Hospitals, payers decry HHS proposal to change safe harbor for drug rebates
HHS received more than 25,000 comments on its proposal to remove safe harbor protections for rebates that involve prescriptions and create new safe harbor protections for certain point-of-sale reductions in the Medicare Part D and Medicaid managed care programs. Most payers and providers slammed the idea.
Critics of the proposal, including the American Hospital Association and the American Medical Association, said the change won't force drug manufacturers to contain prescription drug costs.
The largest payer lobbying group, America's Health Insurance Plans, argued that the plan will hurt seniors, increase premiums and spending and "create a windfall for pharmaceutical companies."
Fueled by public anger at rising costs for some pricey meds, policymakers across the political spectrum are taking aim at rising drug prices. While big drugmakers are taking some blame, the industry has been successful shifting the spotlight somewhat to pharmacy benefit managers, the middlemen often owned by insurers that negotiate drug prices for employers.
Officials at some of the biggest PBMs, CVS' Caremark, Cigna (which now owns Express Scripts) and UnitedHealthcare's Optum, are set to testify on the topic before the Senate Finance Committee on Tuesday.
The Trump administration plan proposes to do away with certain price reductions offered by drugmakers to pharmacy benefit managers, Part D private insurance plans and Medicaid managed care organizations.
The proposed rule would exclude these rebates from currently provided legal protection under the Anti-Kickback Statute. Instead, the administration's proposal would create new legal safe harbors for discounts given directly to patients paying for drugs at the pharmacy counter, as well as for fixed fee agreements between manufacturers and PBMs.
Commenting on the proposal, AMA Executive Vice President James Madara said the doctors group appreciates efforts to reduce patient drug costs. However, AMA warned the Trump administration to "carefully consider and attempt to mitigate the potential negative consequences" for Medicare and Medicaid beneficiaries.
The Medicare Payment Advisory Commission said the commission backs the plan's objective of containing prescription drug spending, but doesn't think the plan will actually reduce costs. MedPAC Chairman Francis Crosson wrote "the commission has substantial concerns about the proposed changes."
Payers are also concerned about the proposal. Margaret Murray, CEO of the Association for Community Affiliated Plans, wrote that the rebates shouldn't shift to point-of-sale in the Medicaid program. Out-of-pocket costs aren't a problem in Medicaid since beneficiaries pay low or no copays.
The change won't help Medicaid beneficiaries, but may hurt payers and state Medicaid programs, Murray wrote.
"ACAP member plans, their states and their beneficiaries would likely be significantly harmed by the proposed rule because eliminating rebates that Medicaid MCOs negotiate on behalf of states and plans will result in higher costs to both. Many states currently rely on MCOs and their pharmacy benefit managers to negotiate supplemental rebates on MCO drugs. Furthermore, many ACAP Safety Net Health Plans' contracts with pharmacy benefit managers provide for transparent pass-through rebates to the plans," she wrote.

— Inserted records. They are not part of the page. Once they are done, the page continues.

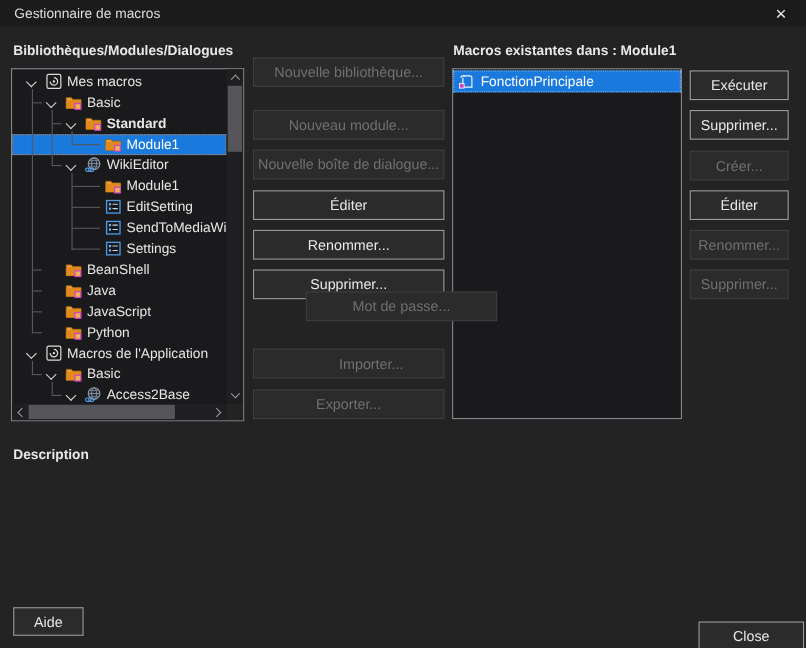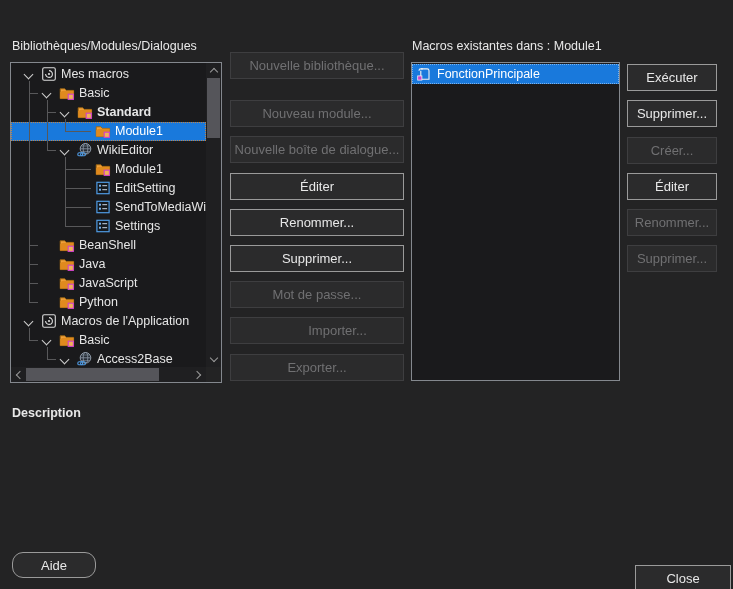"Gestionnaire de macros" div.titlebar { html: none -> <div> <span>Gestionnaire de macros</span> <span>✕</span> </div> }
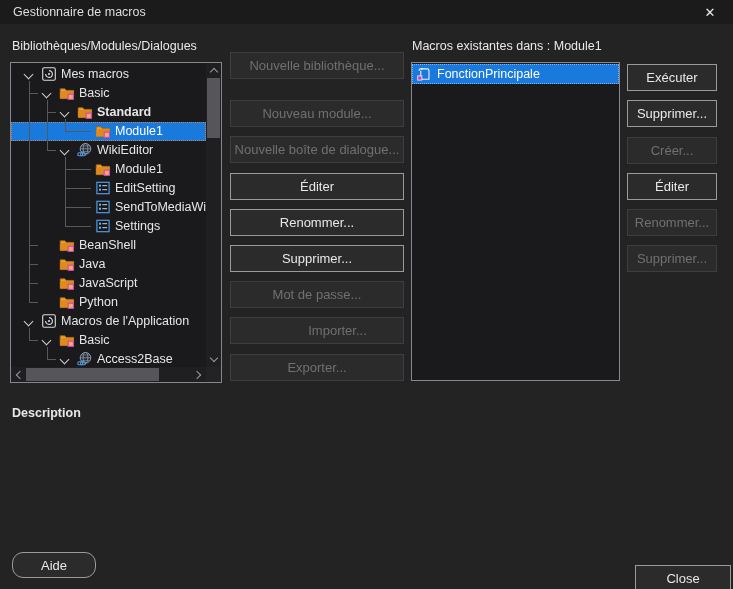"Bibliothèques/Modules/Dialogues" .sect-label { font-weight: normal -> bold }
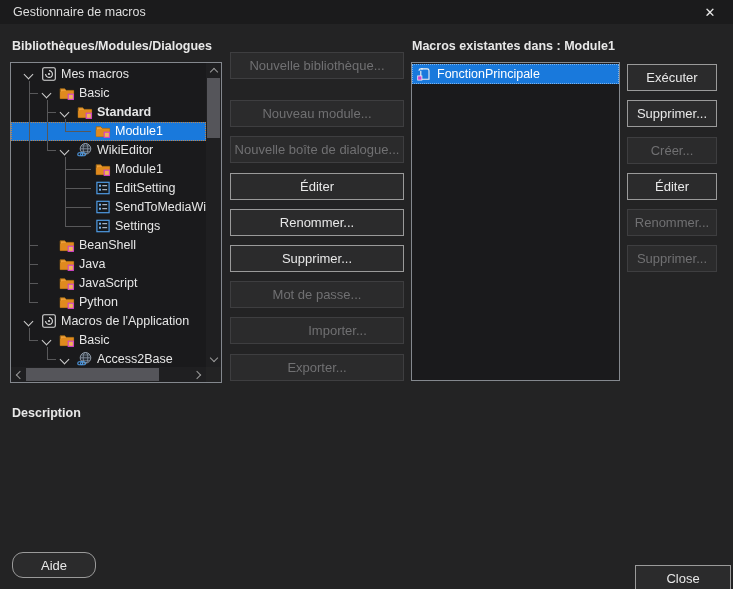"Mot de passe..." div.btn { margin-left: none -> 48px; top: 281px -> 265px }
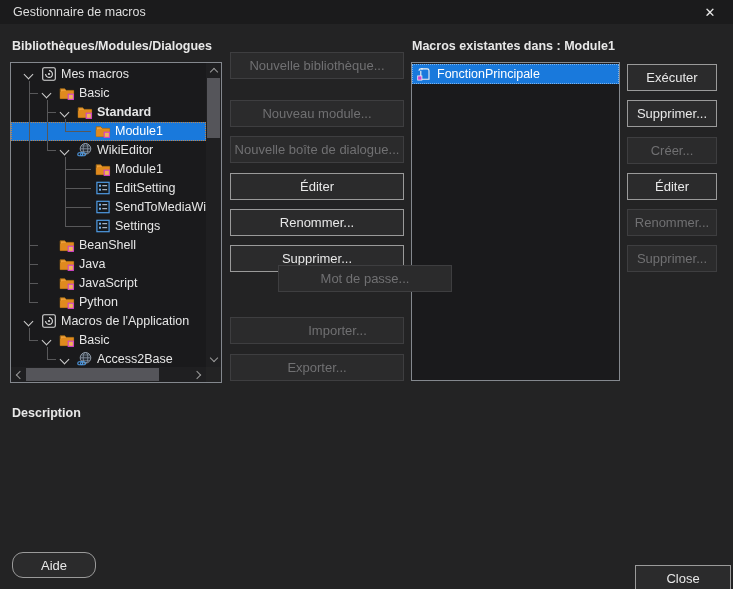"Aide" .help-btn { border-radius: 11px -> none; width: 84px -> 64px }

Not everyone is against the proposal. Unsurprisingly, the pharmaceutical industry is on board.
Drugmaker Pfizer spoke in favor, but offered suggestions to "further ensure that financial incentives are aligned to patient care and improve the implementation of the proposed rule."
Those recommendations include extending the changes to the commercial markets, applying the proposed exclusions from the regulatory discount safe harbor to Medicare Part B, exempting value-based arrangements and preventing ownership relationships between pharmacies and PBMs.